Какая неудобоваримая смесь чувств, идей, мнений! Застоявшийся неподвижный воздух над постепенно скукоживающейся душой. В моем случае — история искусства вместо искусства, опыты с каллиграфическими построениями за письменным столом, чтение Рильке, созерцание голубовато мерцающих в отраженном свете фасадов Мюнхена или Рима. Мир казался мне пейзажем, убегающим вдаль за зеленью какого-нибудь парка, с неотчетливыми контурами из-за своеобразно рассеянного света; иллюзии фланера — от Променадеплац до Пьяцца-Навона, от Азамскирхе до Сан-Миниато-аль-Монте. Но время от времени — поистине великие мгновения: магическая белизна стен церкви Санта-Мария-ин-Козмедин, вид на горы Умбрии с холма, на котором лежит Орвието. Музыкальные моменты: с лакированной черноты вращающегося диска, исписанного звуками, срывались жемчужные синкопы двух роялей, первое предчувствие джаза. Я знакомился с содержимым книжных полок в букинистических магазинах, отыскивал среди них импрессионистов; но, сидя у маленького старого господина Фрицля, который всегда рассказывал мне о своих снах наяву и демонстрировал свою библиотеку романтиков, я хватался не за Э.Т.А. Гофмана, не за «Золотой горшок», в котором варилось питательное блюдо, а за лирические шоколадки. И все-таки я уже нащупал след искусства, понимал его, сидя в зрительном зале «Каммершпиле» на «Цимбелине» в постановке Фалькенберга, волшебника, извлекавшего из колодцев фантазии поэтически сгущенный мир; и когда я видел на сцене лежащих влюбленных и слушал, как они разговаривают, словно во сне, все во мне сливалось в глубокое, исполненное страха чувство жизни. И еще сегодня, сидя в театре, в секунды, предшествующие поднятию занавеса, я думаю о том, что когда-то должен буду умереть.
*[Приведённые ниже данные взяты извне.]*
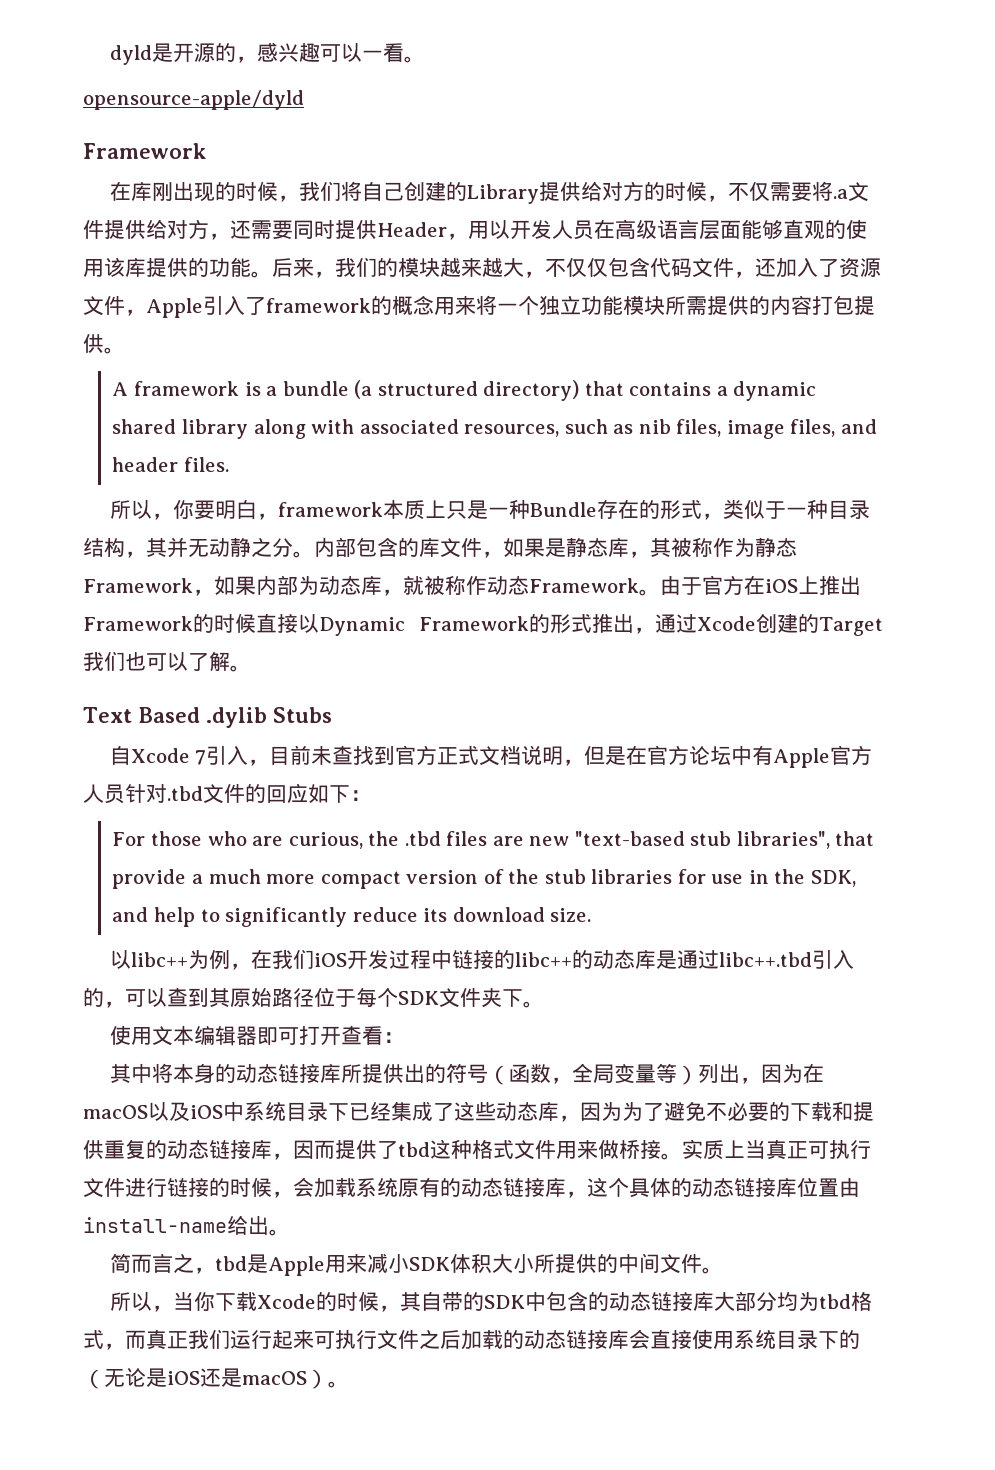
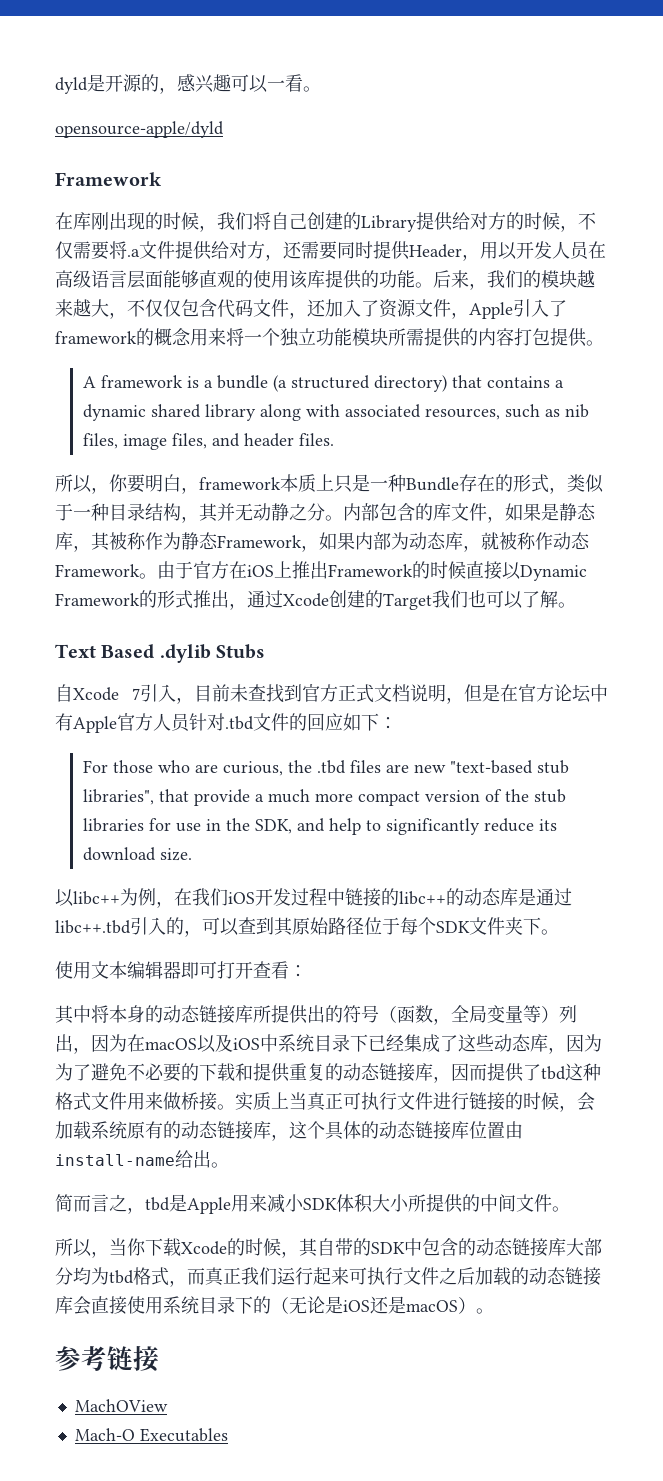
+ 参考链接
+ MachOView
+ Mach-O Executables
Это я копирую свой тогдашний стиль. Правда, бывали и инъекции противоядия. Кто-то привел меня к д-ру Херцфельду, высокому, астенического сложения черноволосому человеку с орлиным носом и поблескивающими стеклами очков. Иногда, вечерами, я слушал у него в узком кругу Шекспира. Суверенный почитатель перевода Шлегеля и Тика, отчаянный ненавистник Гёте, он как раз читал вслух и интерпретировал «Антония и Клеопатру», очень лаконично, выделяя лишь некоторые элементы формы этого произведения, раскаленного, словно шкура тропического животного. У д-ра Херцфельда я впервые ощутил напряженность искусства, то, что наполняло меня беспокойством и вызывало чувства, в которых смешивались нетерпение и отвращение. Сплин. Херцфельд был исконным воплощением духа немецкого романтизма, наполовину ближневосточный еврей, наполовину прусский гвардейский офицер, в качестве какового он участвовал в Первой мировой войне. Что угодно, только не представитель богемы, он был немецким художником. Рядом с Шекспиром для него располагался Клейст. Принц Гомбургский был его храбрым кузеном. Он сам писал сказки, во все новых, все более скупых вариантах, беспощадно очищенных от «настроения», так что фигуры становились все более зримыми, четко прорисованными, они пластично проецировались в самую глубину его сюжетов. Шедевры. Куда они канули?
«Рильке?» — переспросил он и презрительно рассмеялся. — «Изобретатель конъюнктива!» Когда я возразил, он стал меня допрашивать: «Что вы вообще читали? „Избирательное сродство“ знаете?» — «Нет». — «Итальянское путешествие?» — «Нет». — «„Годви“ Брентано?» — «Нет». — «„Зимним утром пред восходом солнца“ Мерике?» — «Нет». — «Переписку Шиллера и Гете?» — «Нет». — «„Историю Реформации“ Ранке?» — «Нет». — «Так начните с этого! Прочитайте однажды шесть томов „Истории Реформации“ от начала до конца! А потом еще историю Римских Пап и Французскую историю. Тогда вы получите представление, что такое крупная форма!»